Set every line of the data down again exactly, and keep the pictures out.

*** Block opens ***

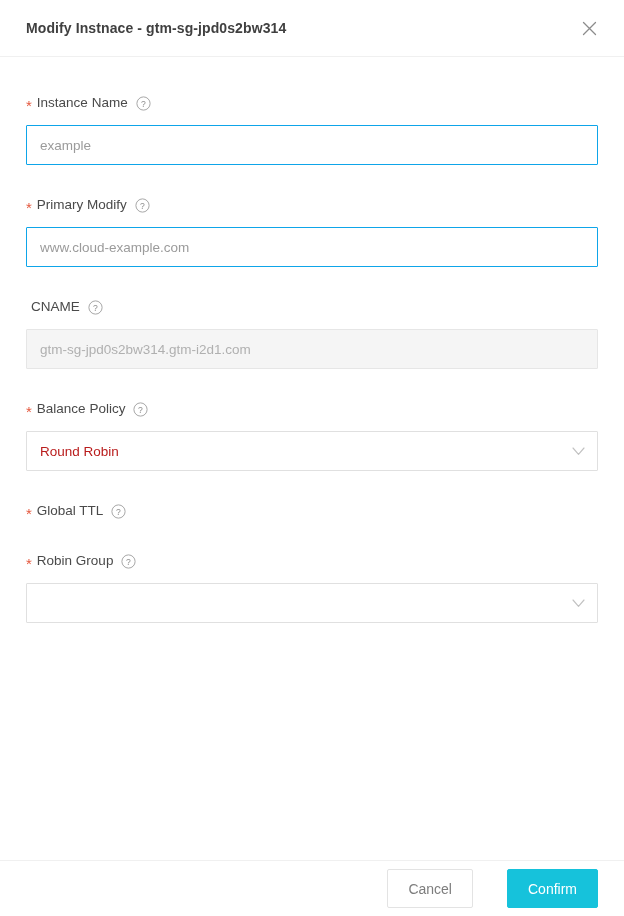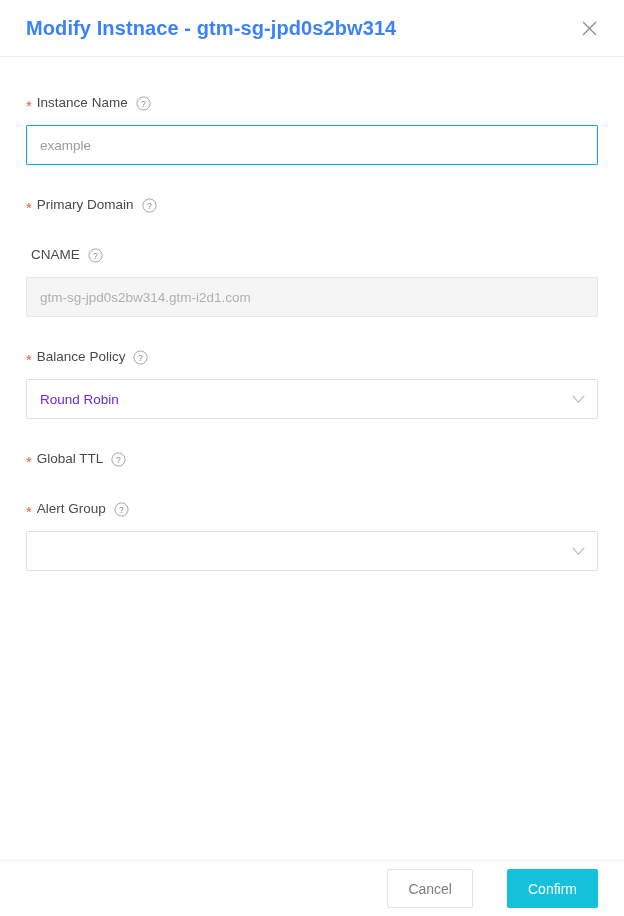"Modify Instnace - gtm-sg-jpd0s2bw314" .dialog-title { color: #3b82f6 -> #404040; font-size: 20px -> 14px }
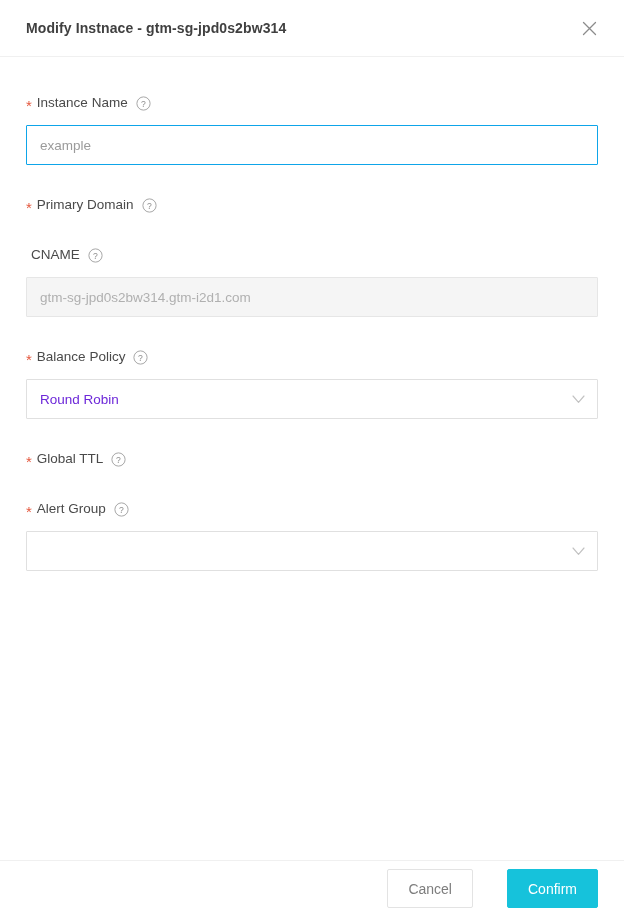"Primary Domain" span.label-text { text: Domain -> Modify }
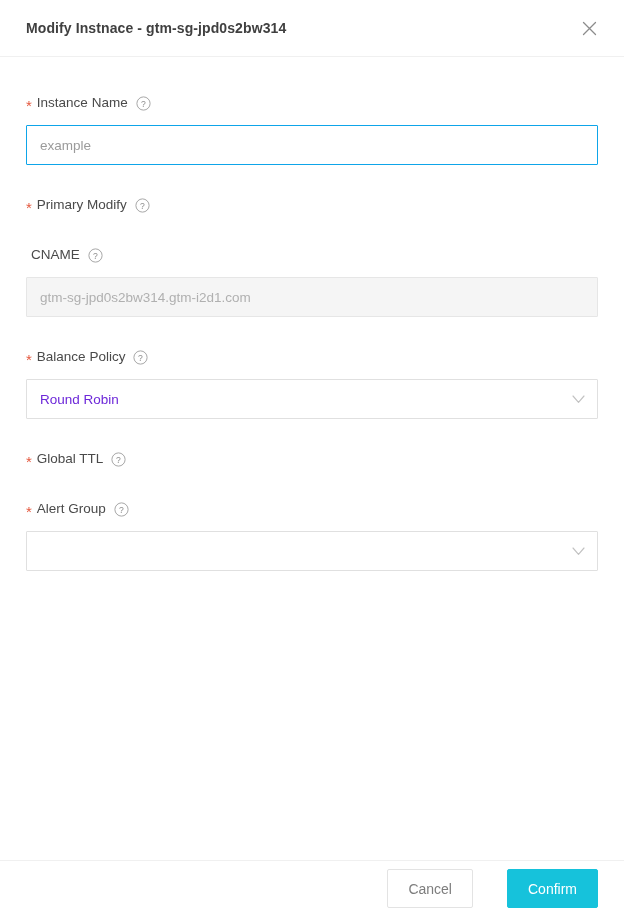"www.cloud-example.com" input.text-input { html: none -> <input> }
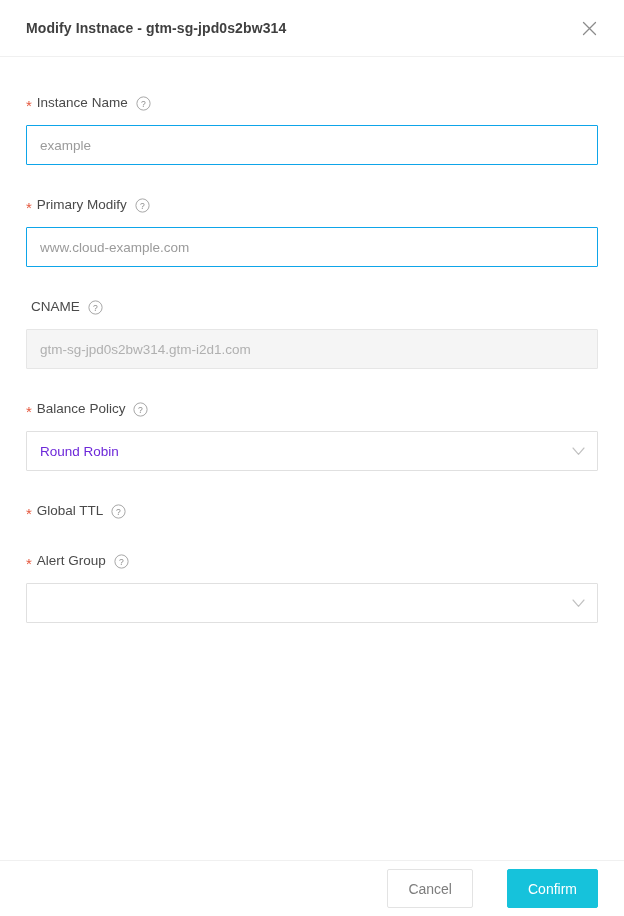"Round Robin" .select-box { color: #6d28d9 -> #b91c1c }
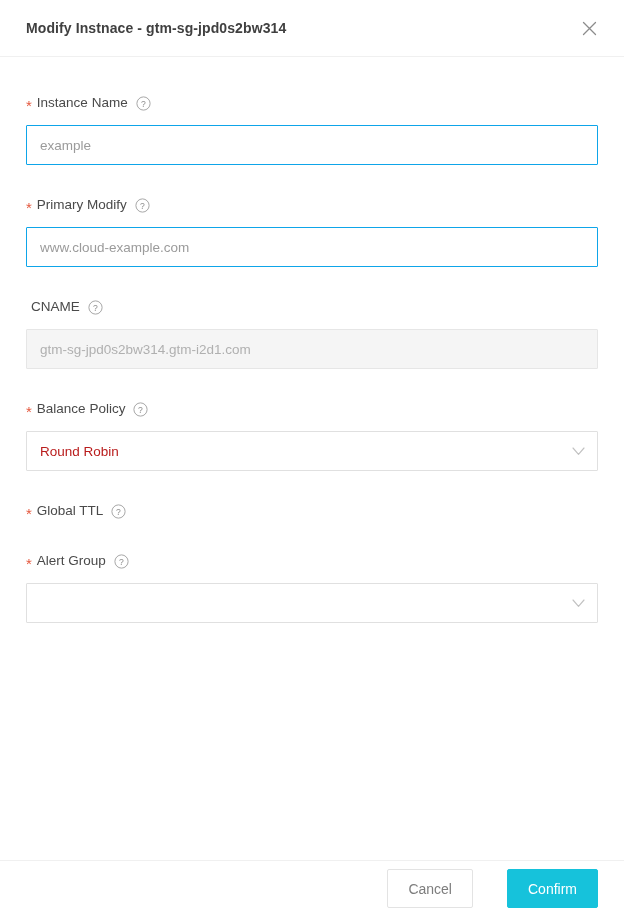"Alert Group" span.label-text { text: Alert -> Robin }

*** Block closes ***

### Output for this task
"Modify Instnace - gtm-sg-jpd0s2bw314" .dialog-title { color: #3b82f6 -> #404040; font-size: 20px -> 14px }
"Primary Domain" span.label-text { text: Domain -> Modify }
"www.cloud-example.com" input.text-input { html: none -> <input> }
"Round Robin" .select-box { color: #6d28d9 -> #b91c1c }
"Alert Group" span.label-text { text: Alert -> Robin }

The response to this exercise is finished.